Product Name: Precision M4700
System Information
Manufacturer: MICRO-STAR INTERANTIONAL CO.,LTD
Product Name: MS-7368
System Information
Manufacturer: HP
Product Name: ProLiant ML330 G6
Try sudo dmidecode -t baseboard
for full information on the DMI table contents relevant to your baseboard, in a human readable form. For just the System Product Name, you can use either (type dmidecode -s
to get a list of strings keywords):
sudo dmidecode -s system-product-name
sudo dmidecode -s baseboard-product-name
Other relevant options for motherboard info are
sudo dmidecode -s system-version
sudo dmidecode -s baseboard-version
sudo dmidecode -s system-manufacturer
sudo dmidecode -s baseboard-manufacturer
Try sudo dmidecode -s
for a full list of system DMI strings available.
For the record, much of this information is available under /sys/devices/virtual/dmi/id on modern Linuces (ie, since at least 2011), and much if it- notably, not including serial numbers- is readable by regular users.
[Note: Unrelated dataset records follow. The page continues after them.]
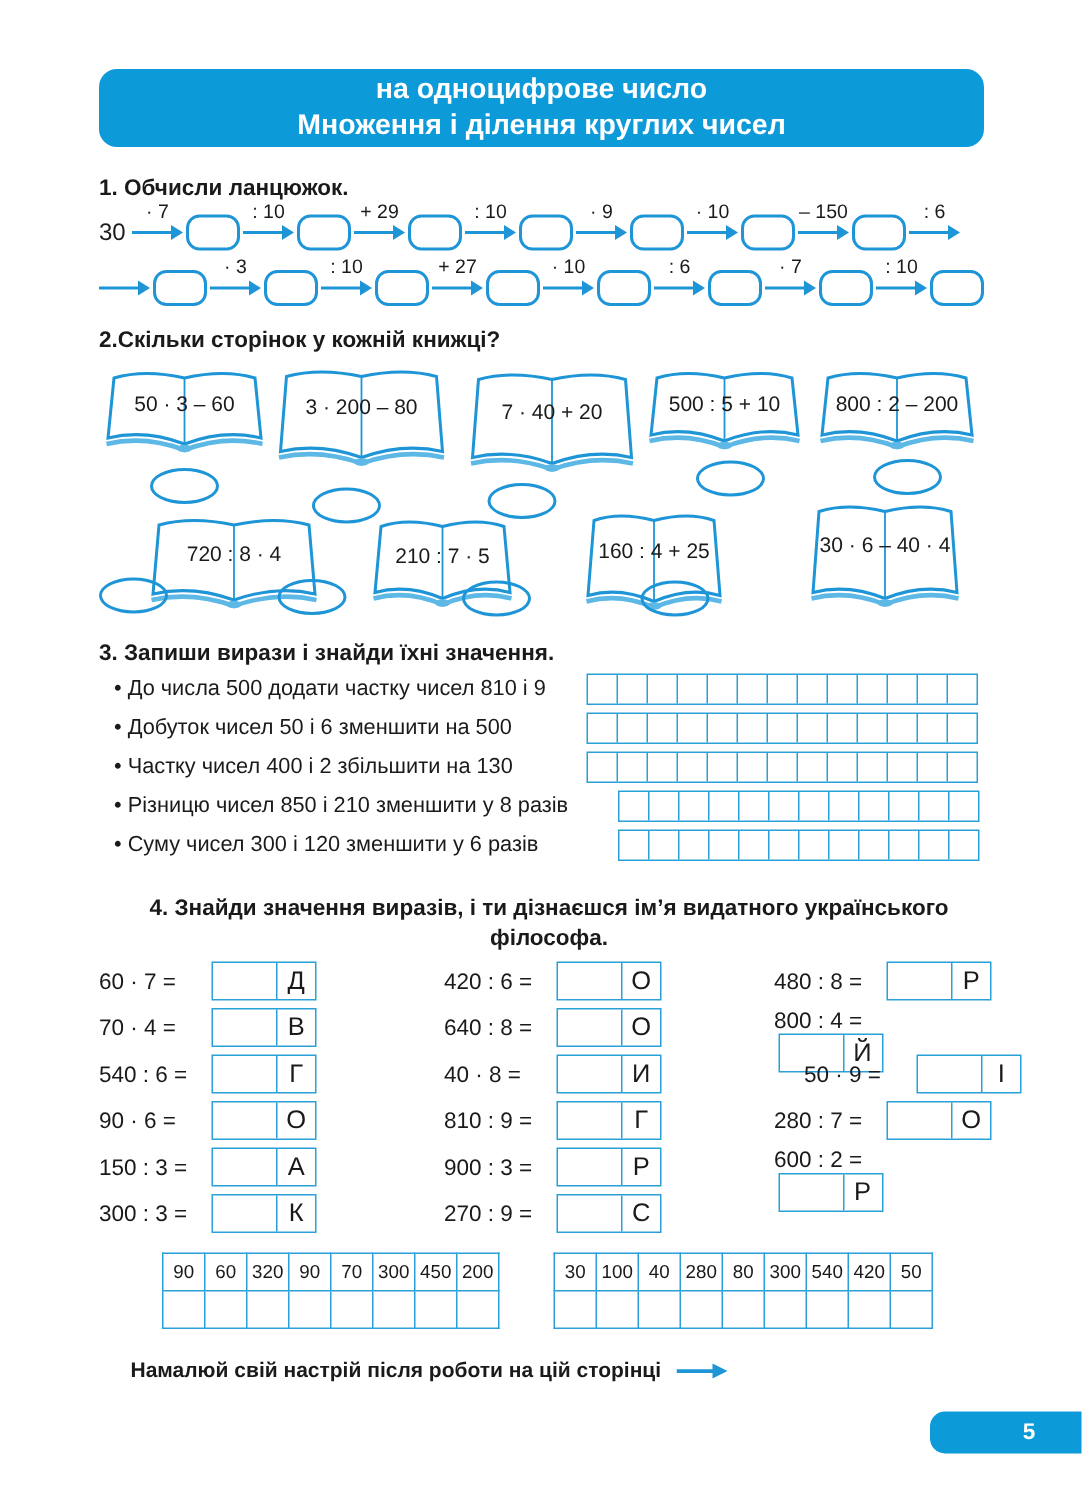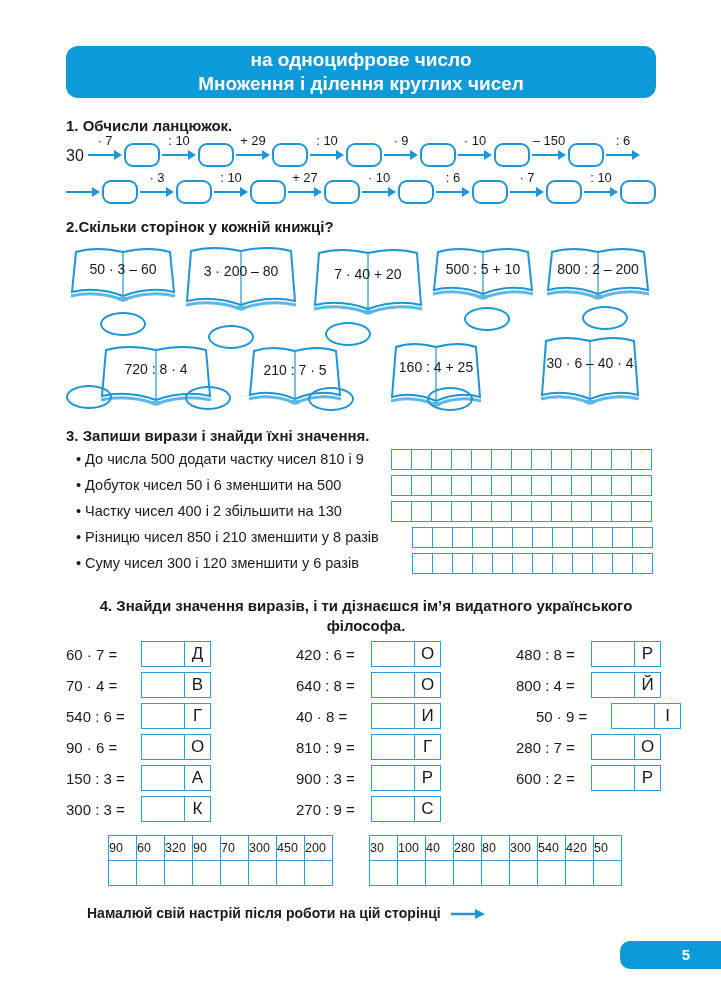--- a/index.html
+++ b/index.html
@@ -416,7 +416,7 @@
         <div class="letter">Р</div>
       </div>
     </div>
-    <div class="ex4-item" style="left: 516px; top: 672px;">
+    <div class="ex4-item" style="left: 516px; top: 672px; flex-direction: column;">
       <span class="lbl">800 : 4 =</span>
       <div class="ansbox">
         <div class="blank"></div>

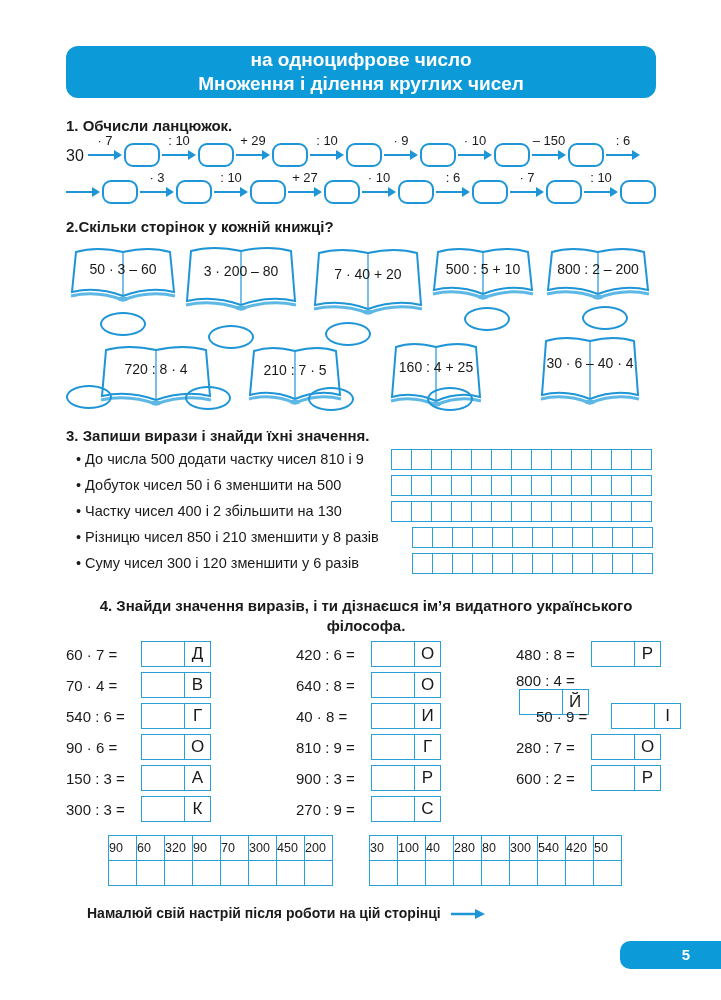--- a/index.html
+++ b/index.html
@@ -437,7 +437,7 @@
         <div class="letter">О</div>
       </div>
     </div>
-    <div class="ex4-item" style="left: 516px; top: 765px;">
+    <div class="ex4-item" style="left: 516px; top: 765px; flex-direction: column;">
       <span class="lbl">600 : 2 =</span>
       <div class="ansbox">
         <div class="blank"></div>

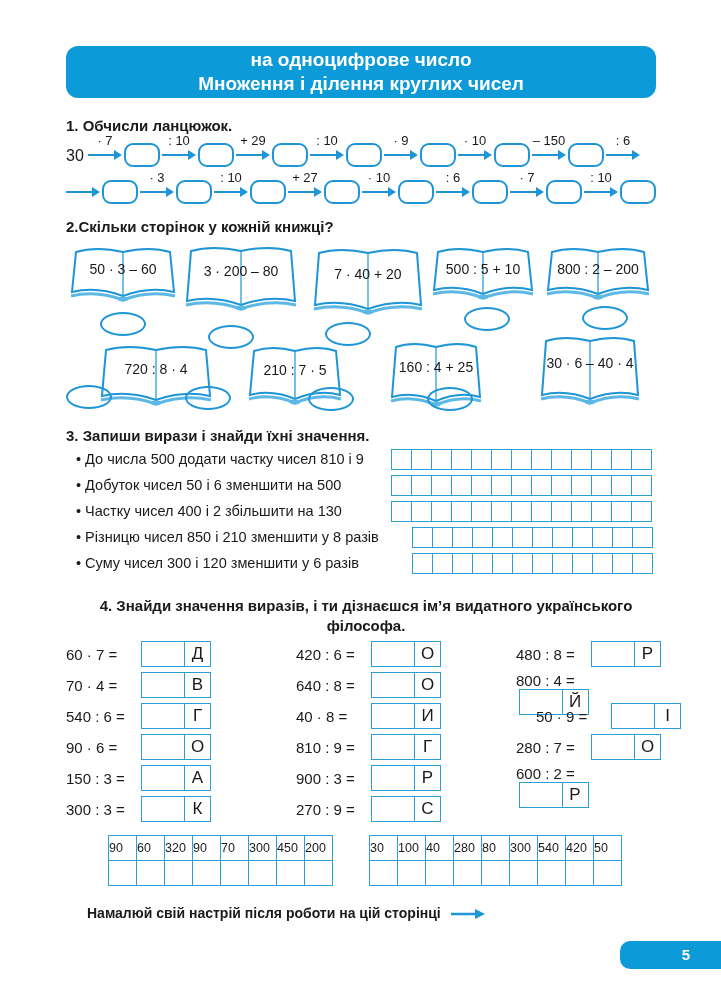--- a/index.html
+++ b/index.html
@@ -31,7 +31,7 @@
   .ansbox .blank { width:42px; border-right:1.5px solid #29a0d8; }
   .ansbox .letter { width:25px; text-align:center; font-size:17px; line-height:24px; }
   .keytable { position:absolute; border-collapse:collapse; }
-  .keytable td { border:1.5px solid #29a0d8; height:24px; font-size:12.5px; padding:0; }
+  .keytable td { border:1.5px solid #29a0d8; height:24px; text-align:center; font-size:12.5px; padding:0; }
   .footer { left:87px; top:905px; font-weight:bold; font-size:14px; }
   .page-num { left:620px; top:941px; width:110px; height:28px; background:#0d9ad9; border-radius:10px 0 0 10px;
               color:#fff; font-weight:bold; font-size:15px; line-height:28px; padding-left:22px; box-sizing:border-box; }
To answer the original poster's question, product_name
is the file that contains the system's model name.
bios_date
bios_vendor
bios_version
board_asset_tag
board_name
board_serial
board_vendor
board_version
chassis_asset_tag
chassis_serial
chassis_type
chassis_vendor
chassis_version
modalias
power
product_name
product_serial
product_uuid
product_version
smbios_version
subsystem
sys_vendor
uevent
And here would be a handy-dandy script that any user could run, to display the goodness:
#!/bin/bash
cd /sys/devices/virtual/dmi/id/
for f in *; do
printf "$f "
cat $f 2>/dev/null || echo "***_Unavailable_***"
done
No filenames have spaces in them, so this information is easily manipulated by utilities such as awk, for your own nefarious purposes!